Lieutenant Chu was waiting for him on the boardwalk outside the diner. Boats bobbed on the river, tied to pilings across which ran docks more gap than substance, the idea of Dock a beau idéal honored more in the intent than the execution. The drizzle chose that instant to intensify into rain, drops hissing on the surface of the water. They ducked inside.

“I got another warning,” the bureaucrat said when they’d found a table. He opened his briefcase and removed a handful of black feathers. A crow’s wing. “It was tacked to my door when I got home last night.”

“Funny business,” Chu said. She spread the wing, examined the bloody shoulder joint, folded open the tiny fingers at the metacarpal joint, and gave it back. “It must be those scavengers doing it. I don’t know why you insist on living there.”

The bureaucrat shrugged irritably. “Whoever’s actually placing these things, it’s at Gregorian’s instigation.

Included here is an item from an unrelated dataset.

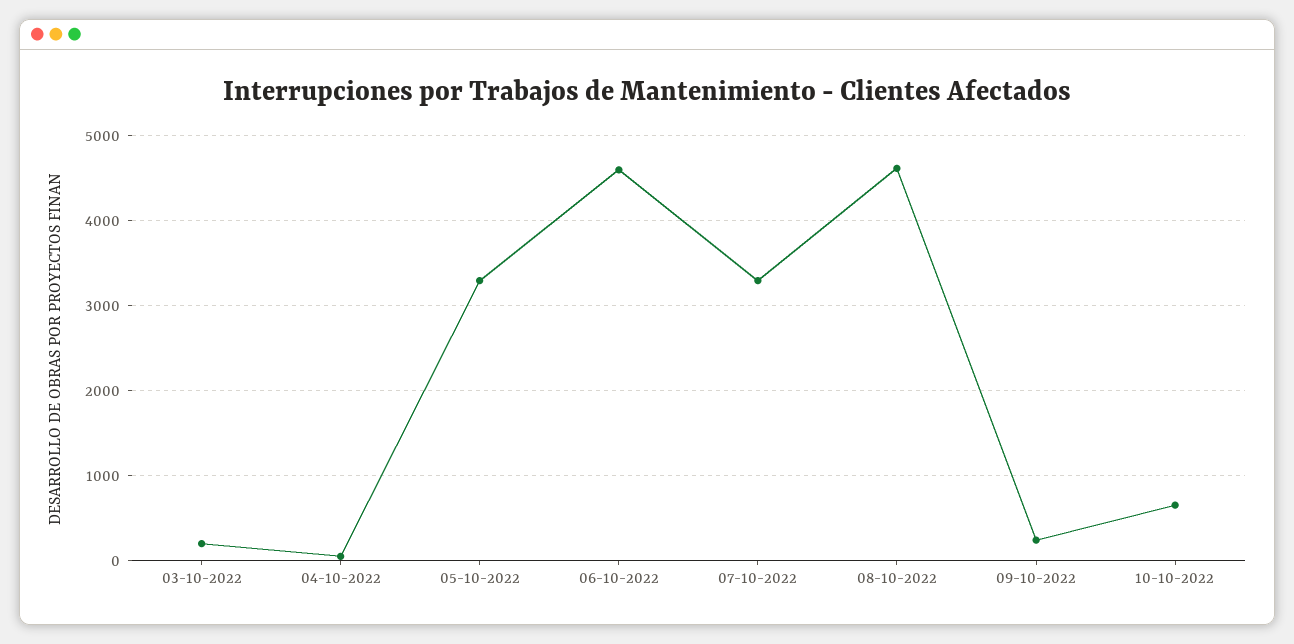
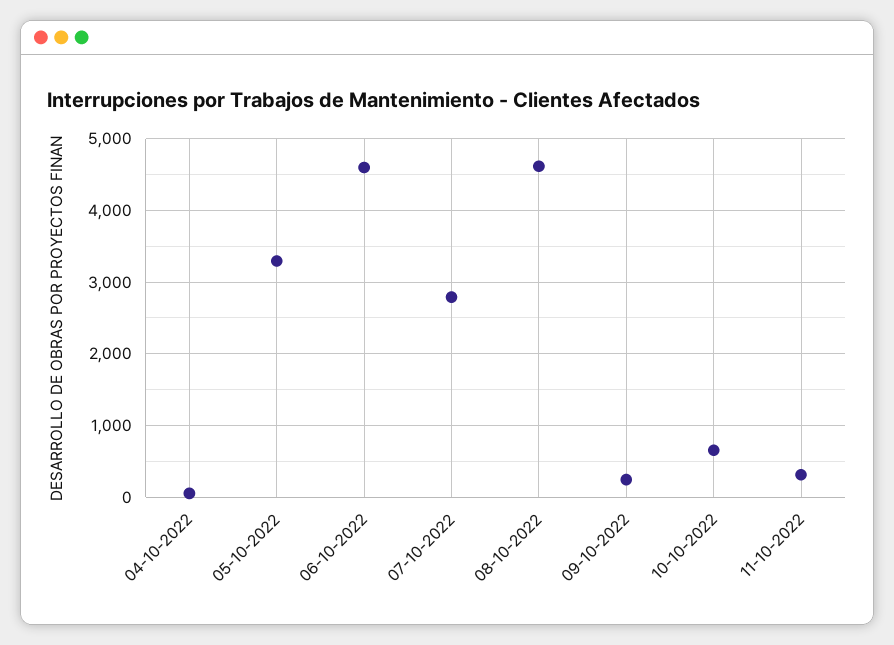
03-10-2022: 200 -> none
07-10-2022: 3300 -> 2800
11-10-2022: none -> 300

I recognize his style.” Privately, though, it bothered him that Gregorian had changed tactics again, switching back from attempted assassination to mockery and harassment. It made no sense.

The diner was dim and narrow, a tunnel dug straight back from the bank. The tables halfway down were drawn away from the pool of light shed by the single milky glass skylight. Water fell from leaky seams into waiting tins. To the rear the kitchen help laughed and gossiped while the leaping flames of a gas range chased shadows about their faces. A waitress came to their table and slapped down trenchers of salt meat and mashed yams. Chu wrinkled her nose. “You got any—?”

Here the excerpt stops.